**WORK REQUEST:** Using the entries below, copy exactly each line from the line with "Liberation Mono, monospace" up to and including the line with "text: Paper ->", with every picture left out.

**DATA TO EXAMINE:**

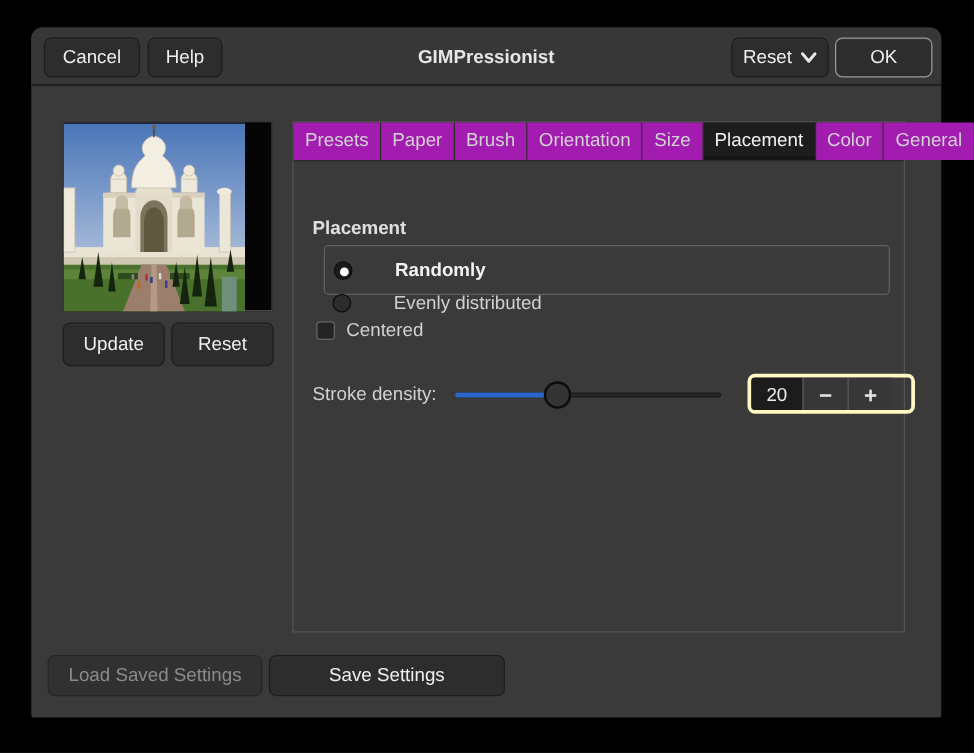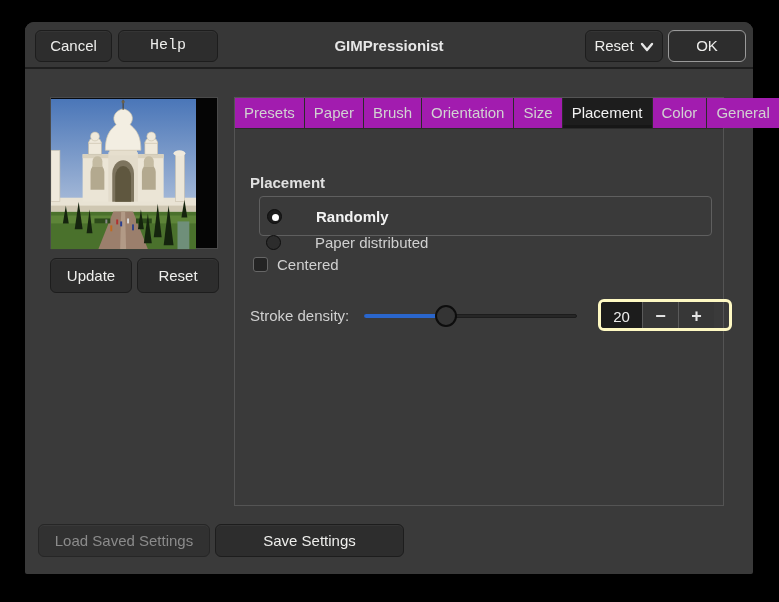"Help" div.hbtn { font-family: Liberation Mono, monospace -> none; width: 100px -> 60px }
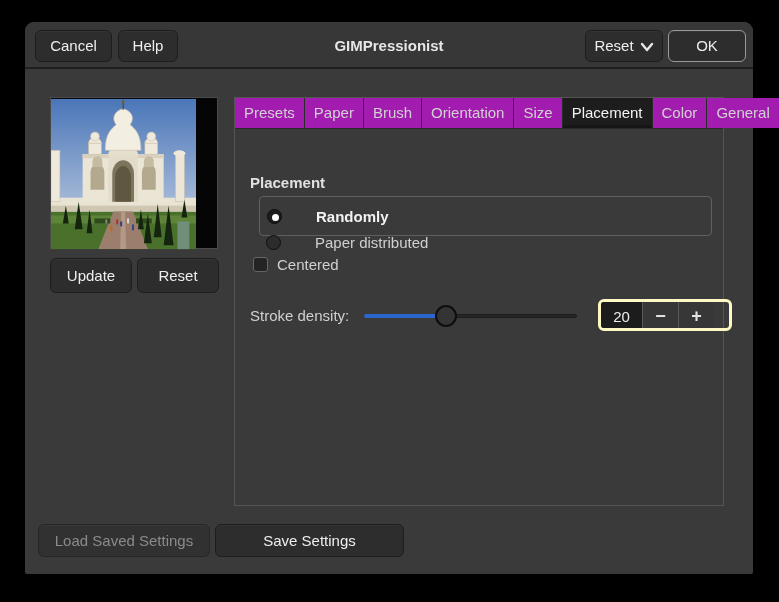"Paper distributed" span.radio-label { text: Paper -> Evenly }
---
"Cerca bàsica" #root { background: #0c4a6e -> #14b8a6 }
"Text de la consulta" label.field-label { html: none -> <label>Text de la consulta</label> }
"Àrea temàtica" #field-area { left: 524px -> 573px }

**EXERCISE RESULT:**
"Help" div.hbtn { font-family: Liberation Mono, monospace -> none; width: 100px -> 60px }
"Paper distributed" span.radio-label { text: Paper -> Evenly }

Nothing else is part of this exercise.